Hi everyone - Here' s my own mystery bottle. Although I have never seen another one before, it may be very common for all I know. In any case, I have loved it since the day I found it in northern Massachusetts, as I walked along a large expanse of fresh dug up bottle dump that was being exposed for highway expansion!

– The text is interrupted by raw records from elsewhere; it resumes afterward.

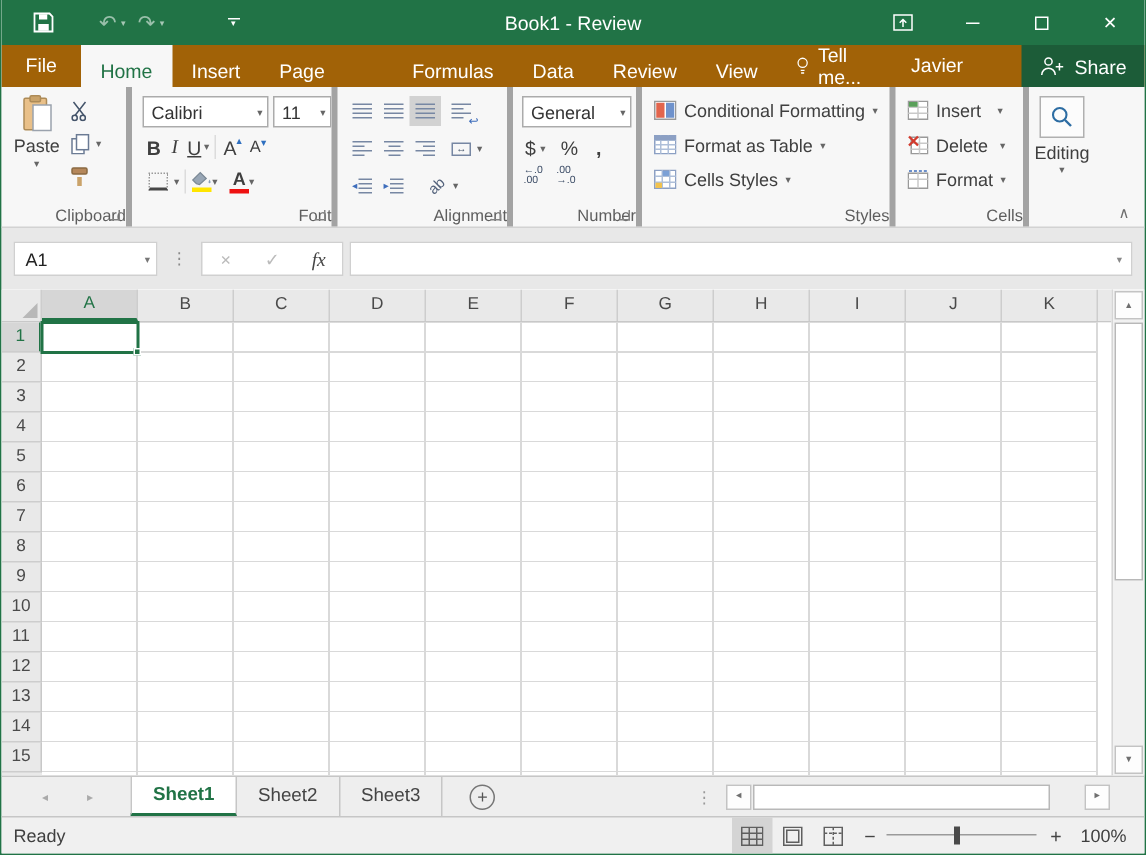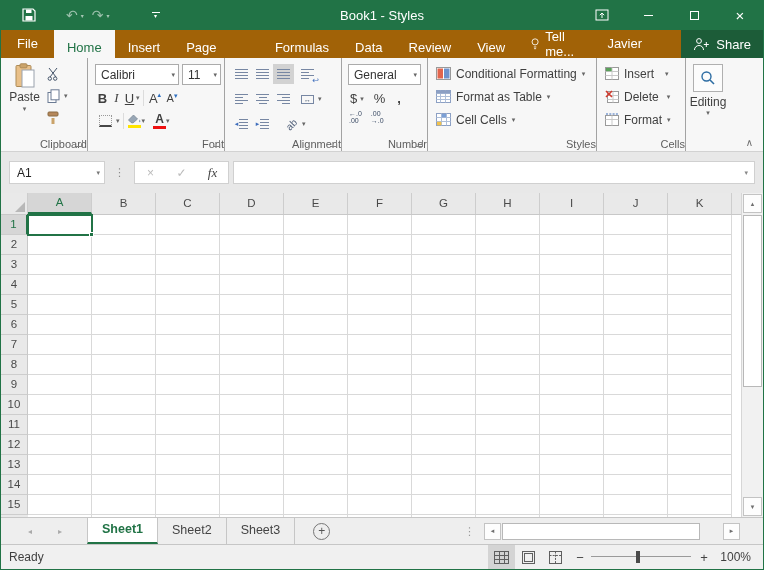"Book1 - Styles" div.tb-title { text: Styles -> Review }
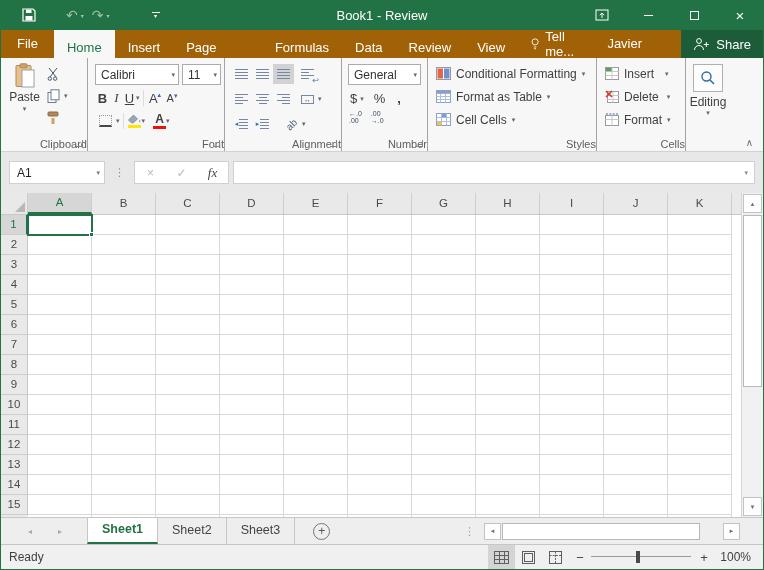"Calibri" .grp { border-right: 1px solid #a3a3a3 -> 4px solid #a3a3a3 }
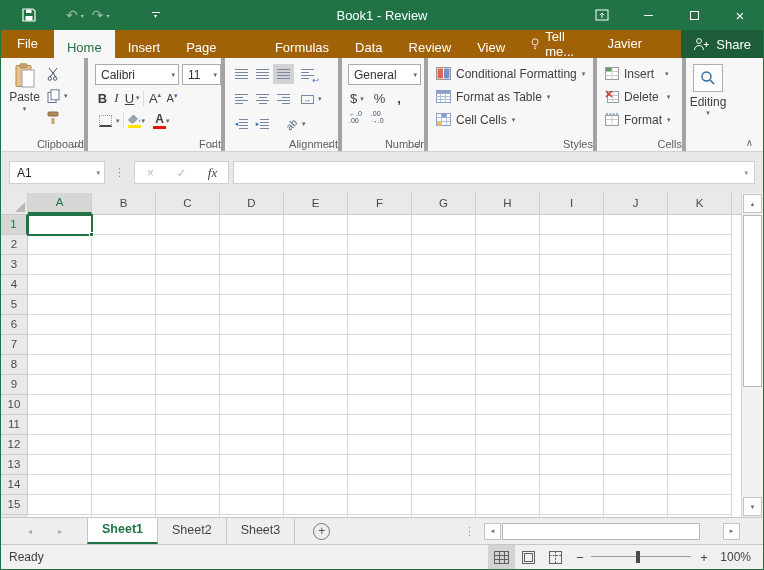"Cell Cells" span { text: Cell Cells -> Cells Styles }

 The bottle is embossed in the extreme! It is just clear and BIM. The words on one panel read GENUINE CHINESE // GREEN DROPS and on the opposite panel A. GIESECKE MFG // MILWAUKEE, WIS. Then on one of the two curved side panels is an incredibly detailed embossed image of a chinese apothecary in his shop, preparing his medicine. I hope thi picture gives you a good idea of what I mean. I' d love to know more about the product, what it was supposed to cure, and when it was supposed to be made. Oh yeah, and is it common or rare? Can anybody please shed some light on this bottle? Thanks.


----------



## AndyR (Mar 24, 2003)

Is there really and truly _no one _ that knows anything about this Green Drops bottle? Has anyone even seen one before? I figured it must show up in mid-western U.S. bottle shows from time to time!  

HELP! []


----------



## woody (Mar 25, 2003)

I' ve dug bottles in central New Hampshire for many years and have never seen your bottle before.
 It' s pretty easy to determine it was a local apothecary bottle from Milwaukee, Wis.
 Nice medicine bottle with loads of character.


----------



## largepox (Aug 4, 2012)

Think that this is the older essence of hein fong.  Was made by vitacorp in Wis. and the FDA did them in.  It can now be obtained from a pharmacist in Aberdeen, SD.  Largepox in Branson, Mo.


----------



## surfaceone (Aug 4, 2012)

Hello Brian,

 Welcome, and thanks for this timely announcement. You're referring to another product entirely, ie. Knorr's Essence of Hein Fong, and I'm wondering what possessed you to visit us with this news...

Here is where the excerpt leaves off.